情報通信研究機構(NICT)は2024年6月、スマホ上でも高速動作が可能な21言語の高品質ニューラル音声合成技術を開発した。1つのCPUコアで、1秒の音声を0.1秒で合成できる。既存モデルに比べ約8倍の速さだという。
情報通信研究機構(NICT)は2024年6月、スマホ上でも高速動作が可能な21言語の高品質ニューラル音声合成技術を開発したと発表した。1つのCPUコアで、1秒の音声を0.1秒で合成できる。既存モデルに比べ約8倍の速さだという。
テキスト音声合成モデルは、入力テキストを中間特徴量に変換する「音響モデル」と、中間特徴量を音声波形に変換する「波形生成モデル」で構成される。ニューラル音声合成の音響モデルは、これまでニューラルネット「Transformer型エンコーダー+Transformer型デコーダー」が主流であった。近年は画像識別の用途などで高速、高性能のニューラルネット「ConvNeXt型エンコーダー+ConvNeXt型デコーダー」が導入され、3倍の高速化を実現している。

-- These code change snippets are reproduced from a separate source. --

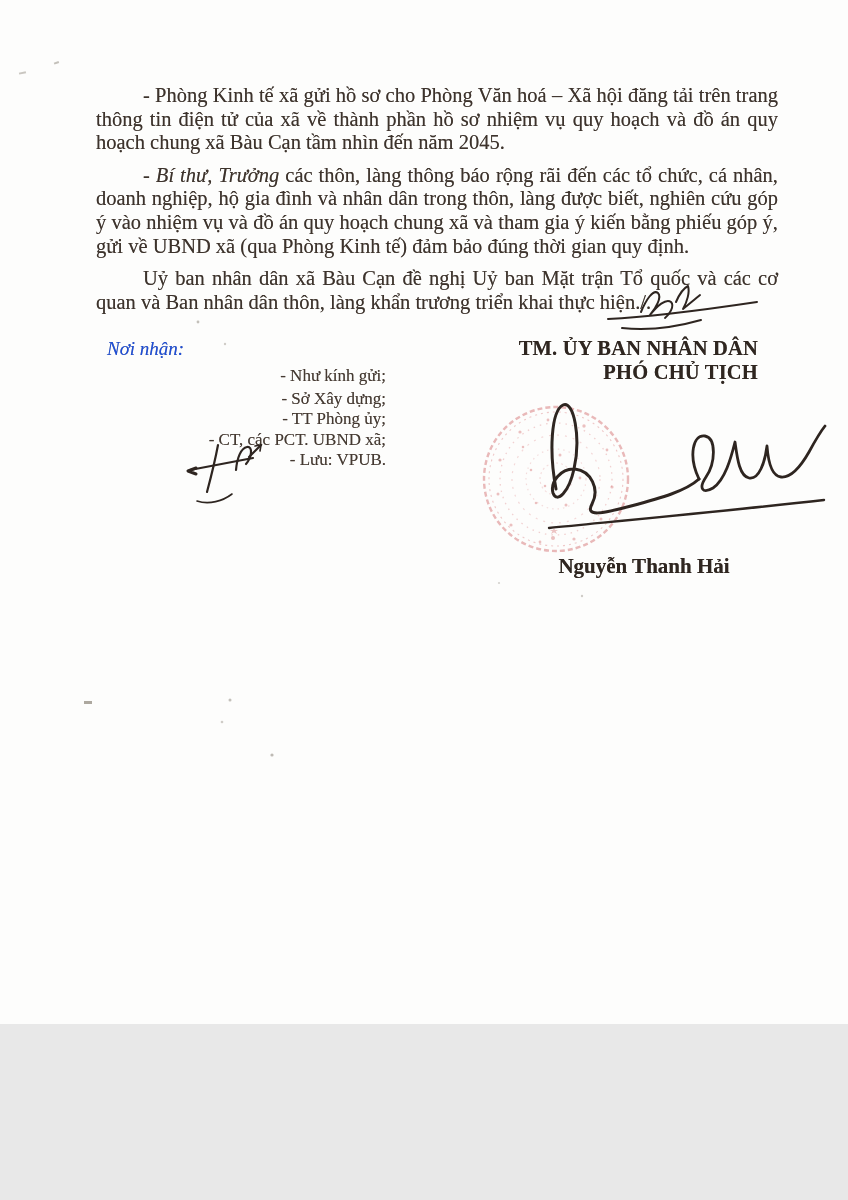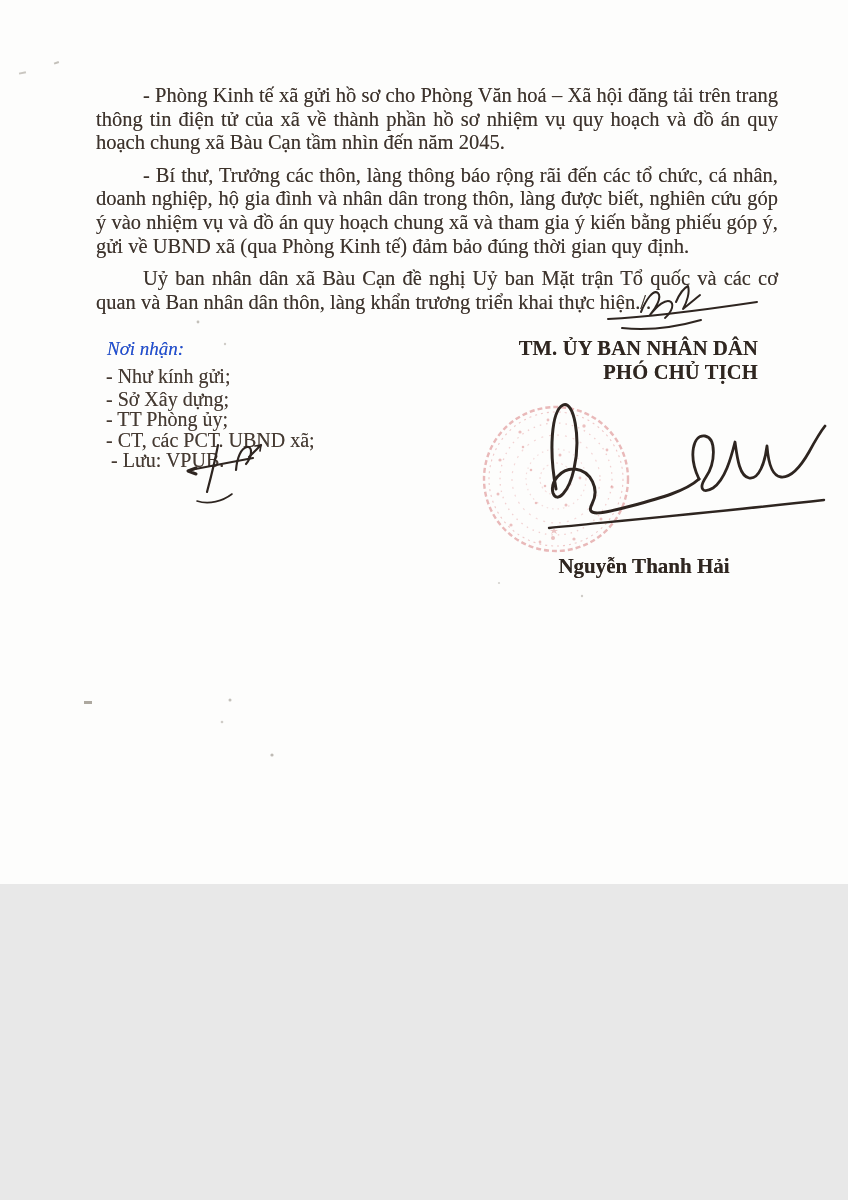"- Phòng Kinh tế xã" .page { height: 884px -> 1024px }
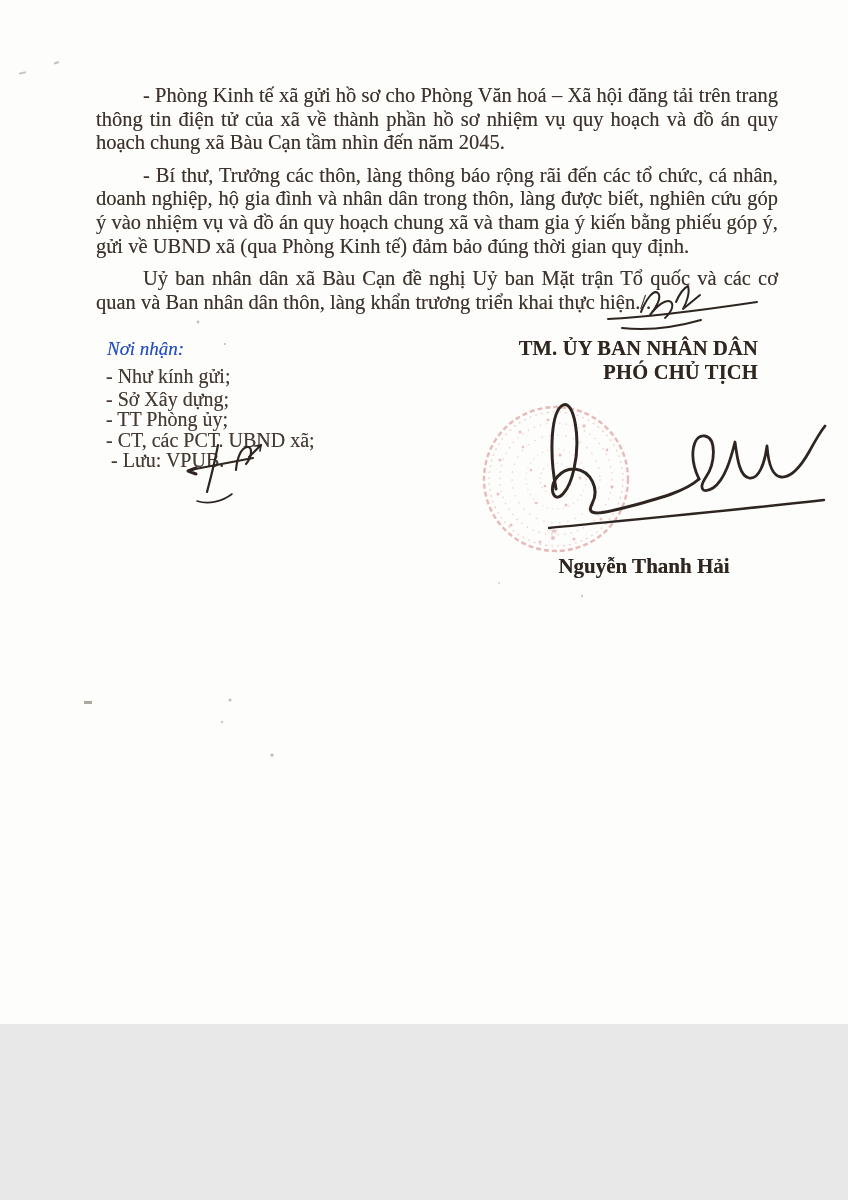"- Bí thư, Trưởng" .lead-italic { font-style: none -> italic }
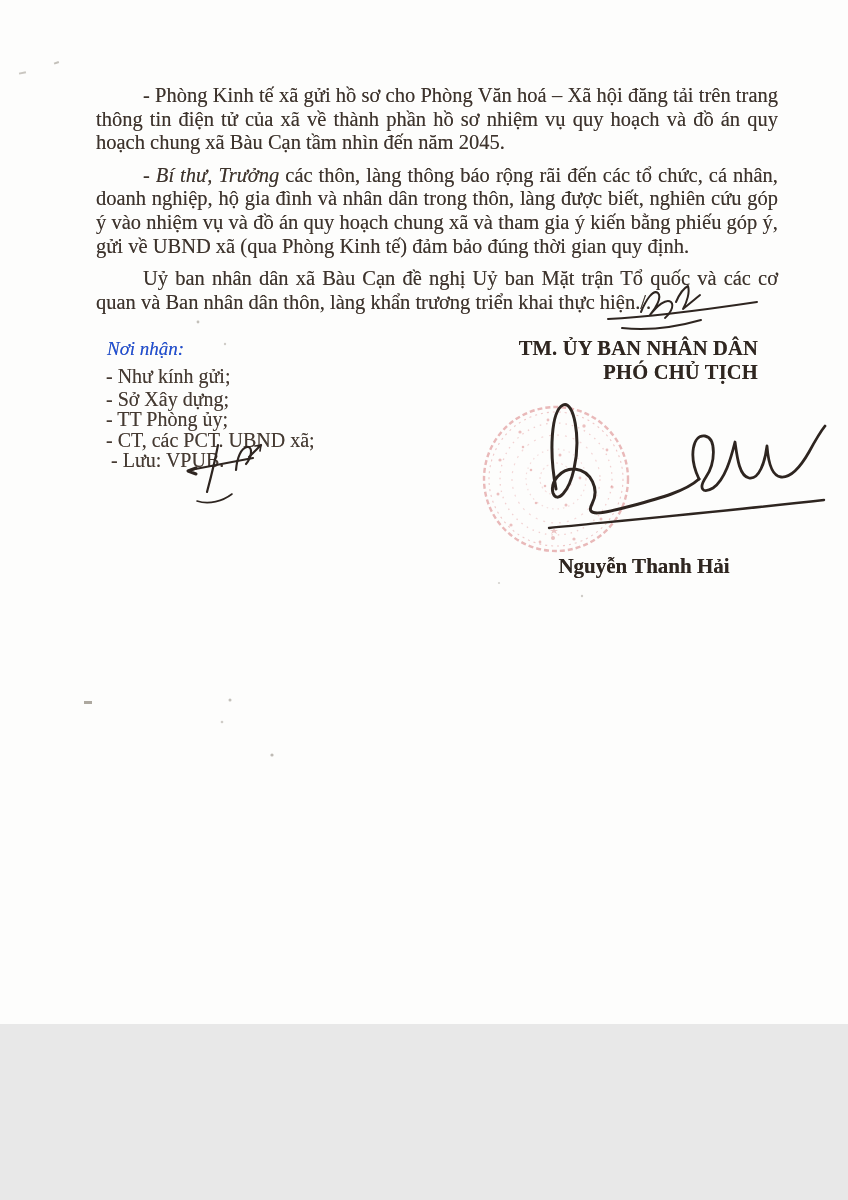"- Như kính gửi;" .recipient-item { font-size: 20px -> 17px; text-align: none -> right }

波形生成モデルでは、従来の「HiFi-GAN」から、ニューラルネットとして表現するモデル「MS-HiFi-GAN」へ、さらには高速化モデル「MS-FC-HiFi-GAN」へと進化を遂げ、合成品質を維持しながら、合成速度を当初の4倍としてきた。
そして今回、これまで開発してきた「音響モデル(Transformer型エンコーダー+ConvNeXt型デコーダー)」と「波形生成モデル(MS-FC-HiFi-GAN)」を用いて、新たなニューラル音声合成モデルを開発した。これにより、1つのCPUコアで1秒の音声を0.1秒という高速で合成することが可能となった。
また、波形生成モデルのみを逐次合成する方式を実装すれば、ネットワークに未接続のミドルレンジスマートフォンであっても、テキスト入力からわずか0.5秒で高速生成できるという。これにより、多言語同時通訳でも翻訳テキストを即座に合成することが可能となった。
開発した21言語の音声合成モデルは、NICTが運用しているスマートフォン用の多言語音声翻訳アプリ「VoiceTra(ボイストラ)」のサーバに搭載され、一般公開されている。今後は、商用ライセンスを通してスマートフォンアプリなどへの社会実装に取り組む。
なお、21言語とは日本語、英語、中国語、韓国語、タイ語、フランス語、インドネシア語、ベトナム語、スペイン語、ミャンマー語、フィリピン語、ブラジルポルトガル語、クメール語、ネパール語、モンゴル語、アラビア語、イタリア語、ウクライナ語、ドイツ語、ヒンディ語、ロシア語である。